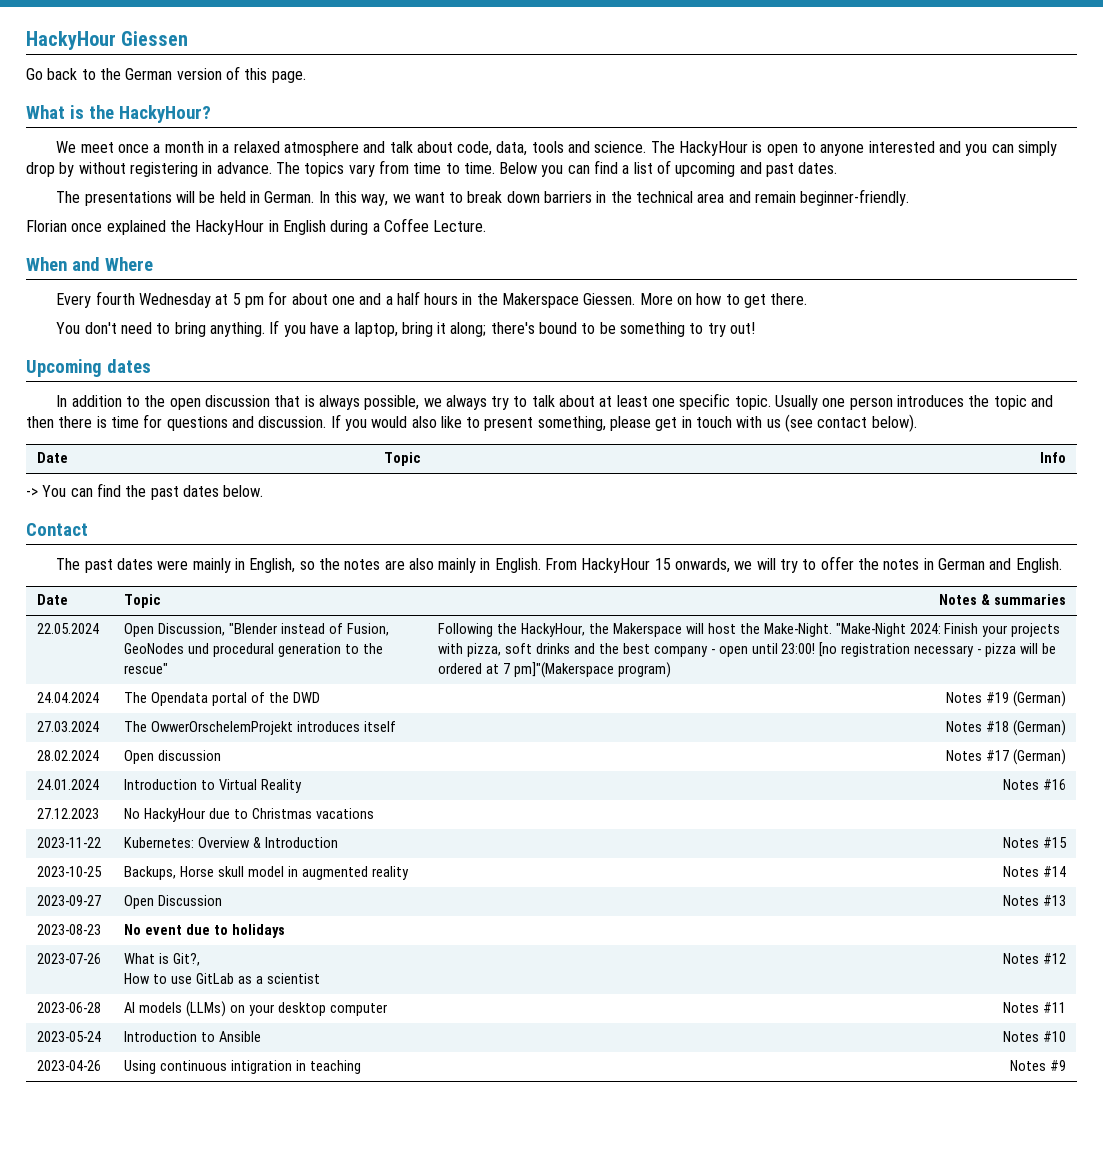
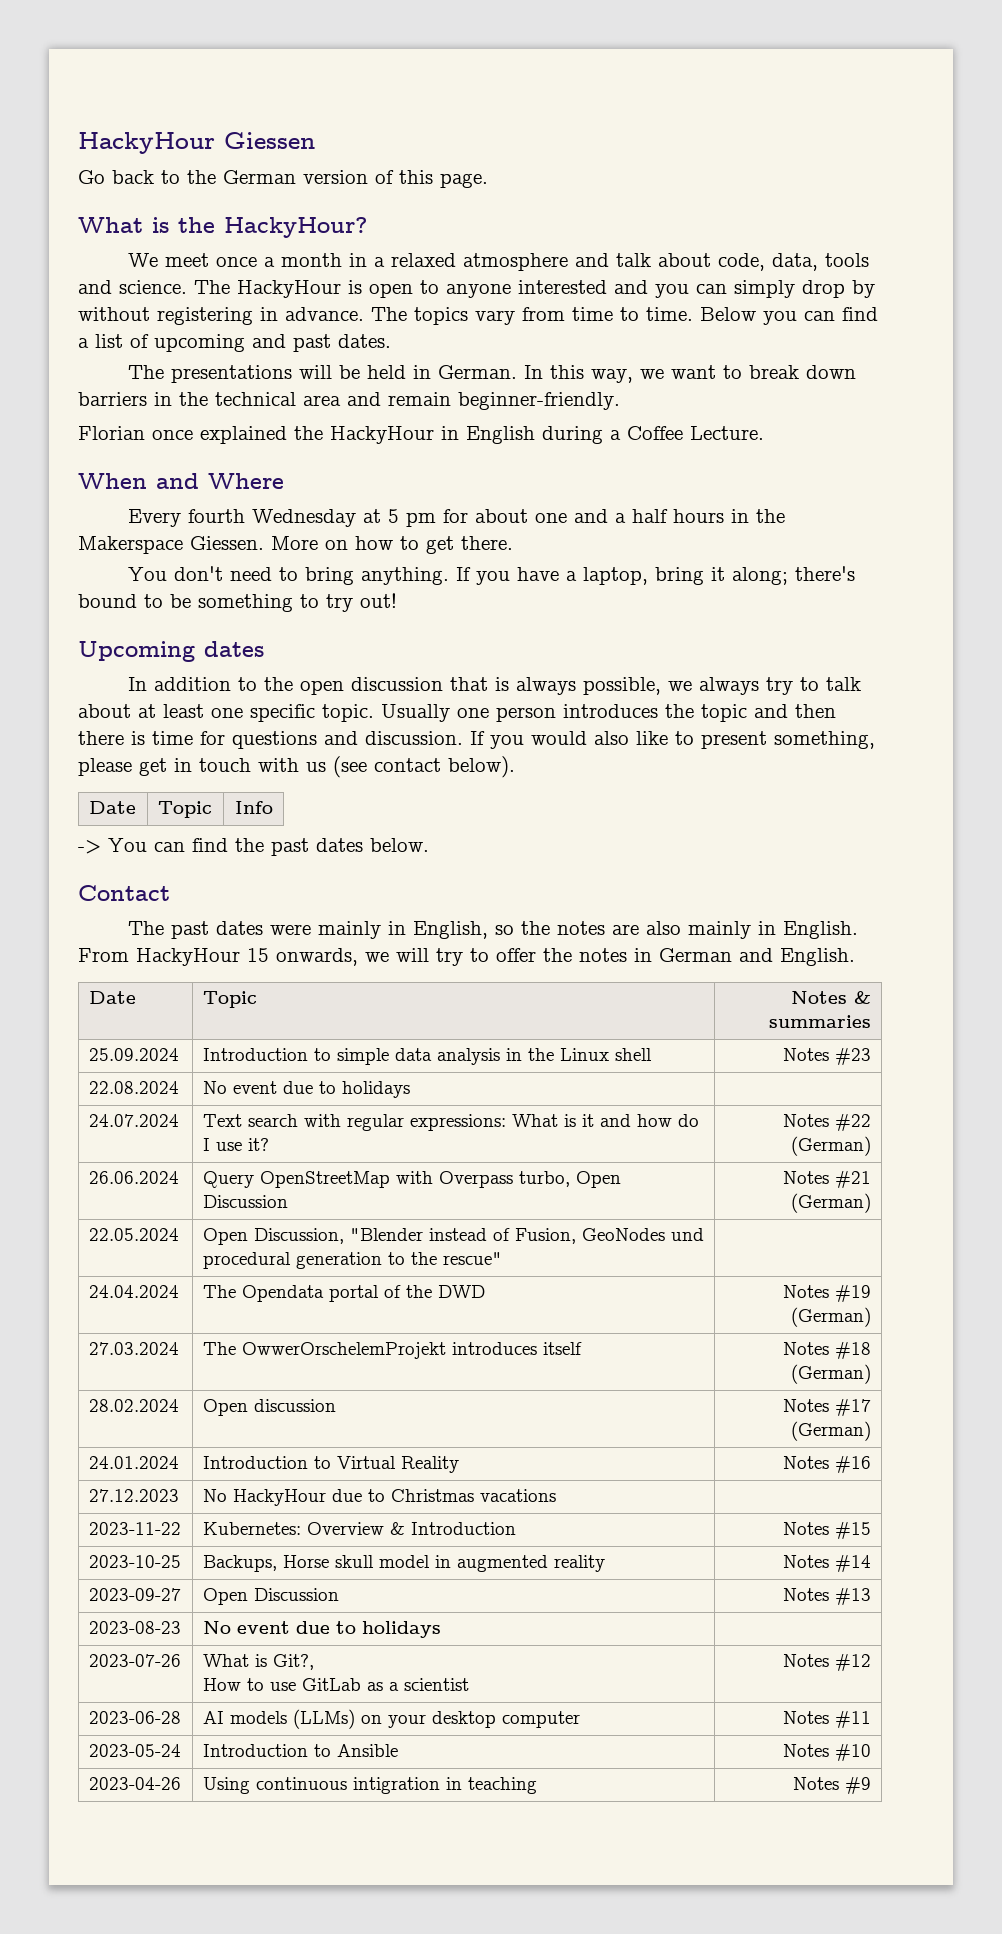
+ 25.09.2024 | Introduction to simple data analysis in the Linux shell | Notes #23
+ 22.08.2024 | No event due to holidays |
+ 24.07.2024 | Text search with regular expressions: What is it and how do I use it? | Notes #22 (German)
+ 26.06.2024 | Query OpenStreetMap with Overpass turbo, Open Discussion | Notes #21 (German)
- Following the HackyHour, the Makerspace will host the Make-Night. "Make-Night 2024: Finish your projects with pizza, soft drinks and the best company - open until 23:00! [no registration necessary - pizza will be ordered at 7 pm]"(Makerspace program)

_ _ _

## Work instruction
Exactly as they stand, set down the lines from the start of the material through the line with "Notes #21 (German)", both ends included, omitting the pictures.

## Response box
+ 25.09.2024 | Introduction to simple data analysis in the Linux shell | Notes #23
+ 22.08.2024 | No event due to holidays |
+ 24.07.2024 | Text search with regular expressions: What is it and how do I use it? | Notes #22 (German)
+ 26.06.2024 | Query OpenStreetMap with Overpass turbo, Open Discussion | Notes #21 (German)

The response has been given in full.